FilePath.extension's setter allows for convenient in-place reassigning or adding/removing of an extension.

Rationale: (see gist)

Lexical operations

FilePath supports lexical (i.e. does not call into the file system to e.g. follow symlinks) operations such as normalization of special directory components (. and ..) and forming relative paths.

extension FilePath {
  /// Whether the path is in lexical-normal form, that is `.` and `..` components have
  /// been collapsed lexically (i.e. without following symlinks).
  ///
  /// Examples:
  /// * `"/usr/local/bin".isLexicallyNormal == true`
  /// * `"../local/bin".isLexicallyNormal   == true`
  /// * `"local/bin/..".isLexicallyNormal   == false`
  public var isLexicallyNormal: Bool { get }

  /// Collapse `.` and `..` components lexically (i.e. without following symlinks).
  ///
  /// Examples:
  /// * `/usr/./local/bin/.. => /usr/local`
  /// * `/../usr/local/bin   => /usr/local/bin`
  /// * `../usr/local/../bin => ../usr/bin`
  public mutating func lexicallyNormalize()

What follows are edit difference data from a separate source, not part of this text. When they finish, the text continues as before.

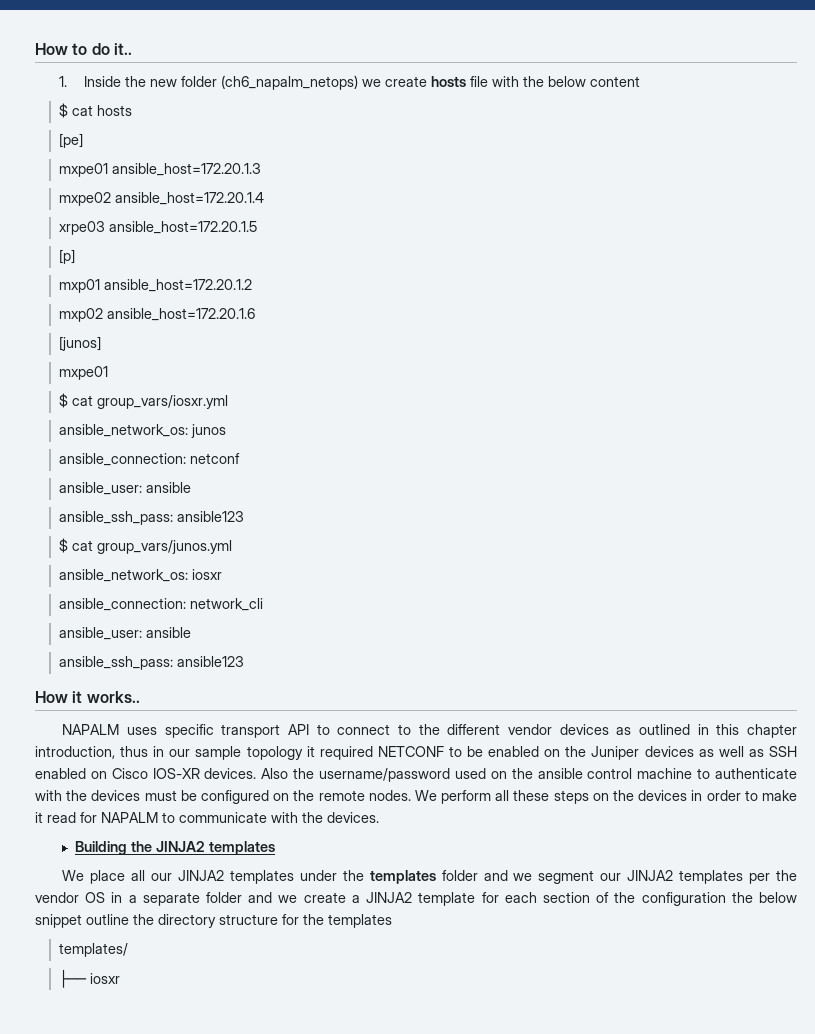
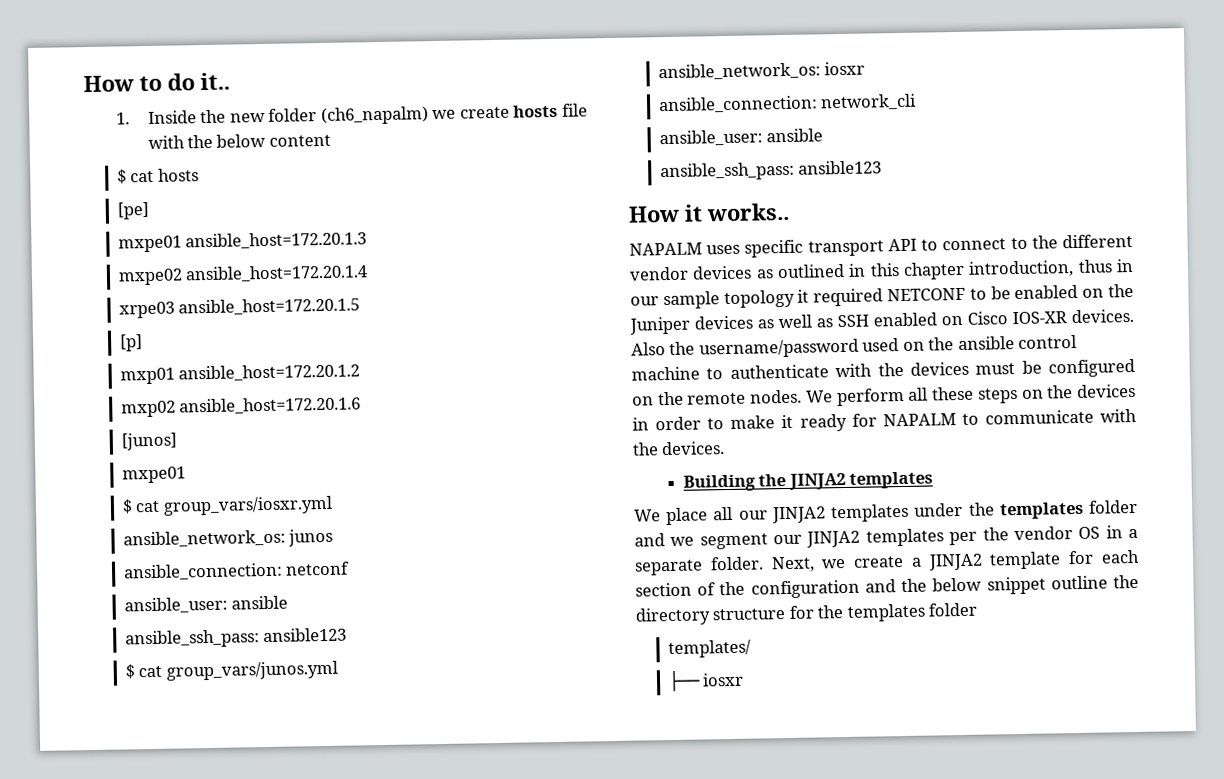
- 1. Inside the new folder (ch6_napalm_netops) we create hosts file with the below content
+ 1. Inside the new folder (ch6_napalm) we create hosts file with the below content
- We perform all these steps on the devices in order to make it read for NAPALM to communicate with the devices.
+ We perform all these steps on the devices in order to make it ready for NAPALM to communicate with the devices.
- We place all our JINJA2 templates under the templates folder and we segment our JINJA2 templates per the vendor OS in a separate folder and we create a JINJA2 template for each section of the configuration the below snippet outline the directory structure for the templates
+ We place all our JINJA2 templates under the templates folder and we segment our JINJA2 templates per the vendor OS in a separate folder. Next, we create a JINJA2 template for each section of the configuration and the below snippet outline the directory structure for the templates folder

  /// Returns a copy of `self` in lexical-normal form, that is `.` and `..` components
  /// have been collapsed lexically (i.e. without following symlinks). See `lexicallyNormalize`
  public var lexicallyNormal: FilePath { get }
}

Modifying paths

FilePath supports common mutation operations.

extension FilePath {
    /// If `prefix` is a prefix of `self`, removes it and returns `true`. Otherwise
    /// returns `false`.
    ///
    /// Example:
    ///
    ///     var path: FilePath = "/usr/local/bin"
    ///     path.stripPrefix("/usr/bin")   // false
    ///     path.stripPrefix("/us")        // false
    ///     path.stripPrefix("/usr/local") // true, path is "bin"
    ///
    public mutating func stripPrefix(_ prefix: FilePath) -> Bool

    /// Push each component of `other`. If `other` has a root, replaces `self` with
    /// other.
    ///
    /// Example:
    ///
    ///     var path: FilePath = "/tmp"
    ///     path.append("dir/file.txt") // path is "/tmp/dir/file.txt"
    ///     path.append("/bin")         // path is "/bin"
    ///
    public mutating func append(_ other: FilePath)

    /// If `other` is a relative path component, pushes it onto the end of `self`.
    /// If `other` is a root, replaces `self` with `other`.
    ///
    /// Example:
    ///
    ///     var path: FilePath = "/tmp"
    ///     path.pushLast("dir")      // path is "/tmp/dir"
    ///     path.pushLast("file.txt") // path is "/tmp/dir/file.txt"
    ///     path.pushLast("/")        // path is "/"
    ///
    public mutating func pushLast(_ other: FilePath.Component)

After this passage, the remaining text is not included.